Even as the Congress top brass discussed backing a Shiv Sena led government in Maharashtra in Delhi on Monday, the Mumbai Congress was a divided house over the issue with senior leaders contradicting each other. Former Mumbai Congress president Sanjay Nirupam has raised a red flag against the party extending support to Sena, while his successor and former union minister Milind Deora wants to see a Congress-Nationalist Congress Party combine government.
The reactions came after the largest party BJP expressed its inability to form the government prompting Governor B.S. Koshyari to invite Sena - the second elected group - to show willingness and ability to give the state a new administration.

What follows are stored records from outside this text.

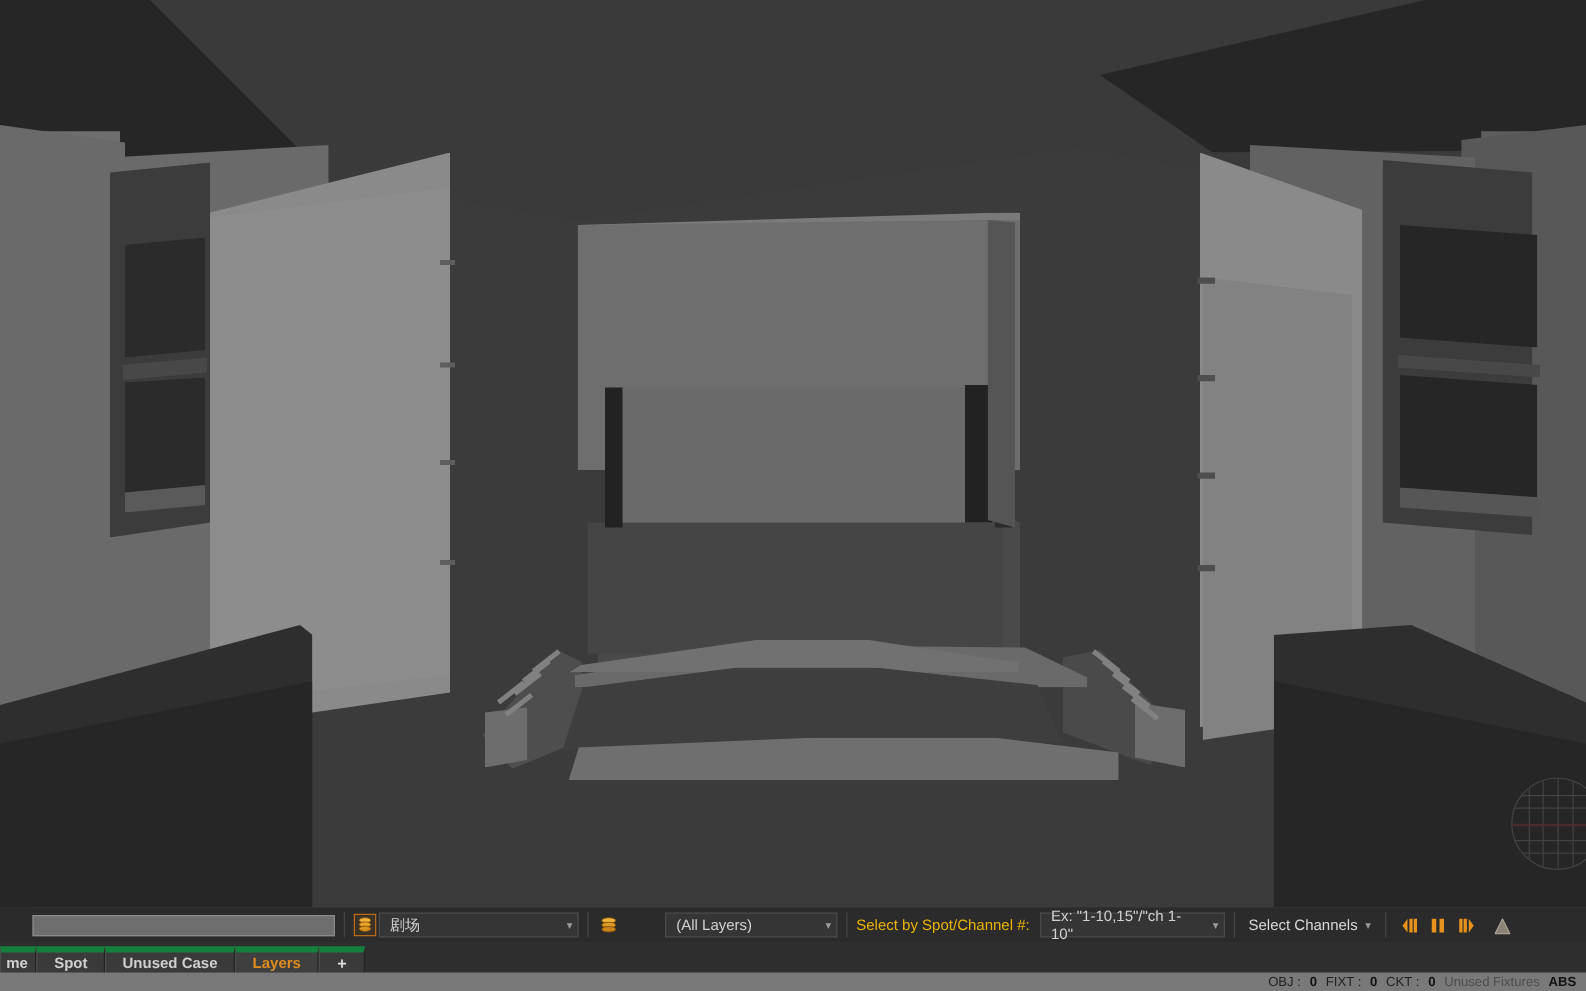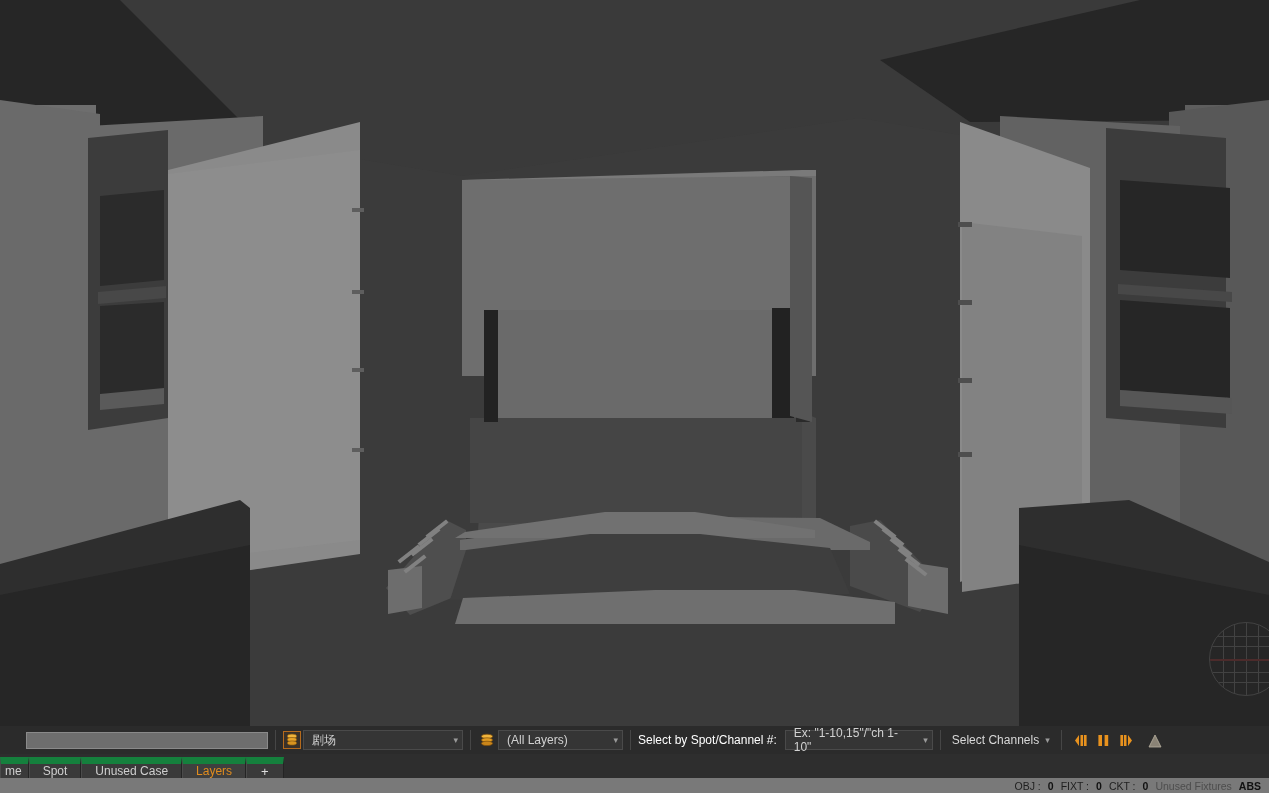--- a/index.html
+++ b/index.html
@@ -141,38 +141,38 @@
 
   .layer-icon { width:18px; height:18px; flex:none; display:flex; align-items:center;
                 justify-content:center; margin-right:2px; }
   .layer-icon.selected { border:1px solid #b56a1c; background:#3a3129; }
 
   .combo { height:20px; background:#353535; border:1px solid #4a4a4a;
            display:flex; align-items:center; padding:0 4px 0 8px; color:#d2d2d2;
            font-size:12px; position:relative; }
   .combo .caret { margin-left:auto; color:#9a9a9a; font-size:9px; padding-left:10px; }
   #layer-combo { width:160px; }
-  #layers-combo { width:125px; }
+  #layers-combo { width:138px;margin-left:34px; }
   #spot-combo   { width:148px; }
 
-  .tb-label { color:#ffffff; font-size:12px; white-space:nowrap; }
+  .tb-label { color:#eab308; font-size:12px; white-space:nowrap; }
   .menu-btn { color:#d8d8d8; font-size:12px; display:flex; align-items:center;
               gap:6px; padding:2px 4px; white-space:nowrap; }
   .menu-btn .caret { color:#9a9a9a; font-size:9px; }
 
   .fixbtn { width:17px; height:17px; margin:0 3px; flex:none; }
   .tri-btn { width:18px; height:17px; margin-left:8px; flex:none; }
 
   
   #tabbar { position:absolute; left:0; top:754px; width:1269px; height:24px;
             background:#2e2e2e; display:flex; align-items:flex-end; }
   .tab { height:21px; padding:0 13px; display:flex; align-items:center;
          font-size:12px; color:#cfcfcf; background:#3a3a3a;
          border-left:1px solid #4b4b4b; border-right:1px solid #242424;
-         border-top:7px solid #15803d; }
+         border-top:5px solid #15803d;font-weight:bold; }
   .tab.clipped { padding:0 6px 0 4px; }
   .tab.active { color:#e08c1e; background:#3f3f3f; }
   .tab.plus { padding:0 14px; color:#dddddd; font-size:13px; }
   #tab-rest { flex:1; height:21px; background:#2e2e2e; }
 
   
   #statusbar { position:absolute; left:0; top:778px; width:1269px; height:15px;
                background:#797979; display:flex; align-items:center;
                justify-content:flex-end; padding-right:8px; gap:7px; }
   .st-seg { font-size:10.5px; color:#1f1f1f; white-space:nowrap; }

While Deora said the Governor should invite NCP-Congress alliance to form the government now that the BJP-Sena have refused to do so, Nirupam said it was impossible for the Congress-NCP to form any government in the current political arithmetic.
"For that we need Shiv Sena. And we must not think of sharing power with the Sena under any circumstances. That will be a disastrous move for the (Congress)," Nirupam reiterated his earlier position.
The divide came to the fore after reports suggesting a large section of Congress MLAs - currently herded in Jaipur - are pressurising the party high command to support a Sena-led government.
Officially, the Congress and NCP have both maintained that they have no public mandate and are prepared to sit in the Opposition, even as Sena MP Sanjay Raut on Monday indicated that his party was on the way to forming a government with Congress-NCP support, with a common minimum programme.
Nirupam has also questioned: "No matter who forms government and how? But the political instability in Maharashtra cannot be ruled out now. Get ready for early elections. It may take place in 2020. Can we go to the elections with Shiv Sena as a partner?
The Sena has bowed before the NCP-Congress' demand that it must first snap ties with the BJP-led National Democratic Alliance NDA in the Centre and state as a precondition to their support. As a first step, the Sena has decided to withdraw its sole minister Arvind Sawant from the Union Cabinet.
Maharashtra's October 21 elections threw up a puzzling scenario - BJP won 105, Shiv Sena 56, NCP 54, Congress 44, and the rest went to independents and other parties in the 288-member Assembly.
The BJP-Sena had fought as a pre-poll alliance, but now they have virtually separated despite getting a clear majority.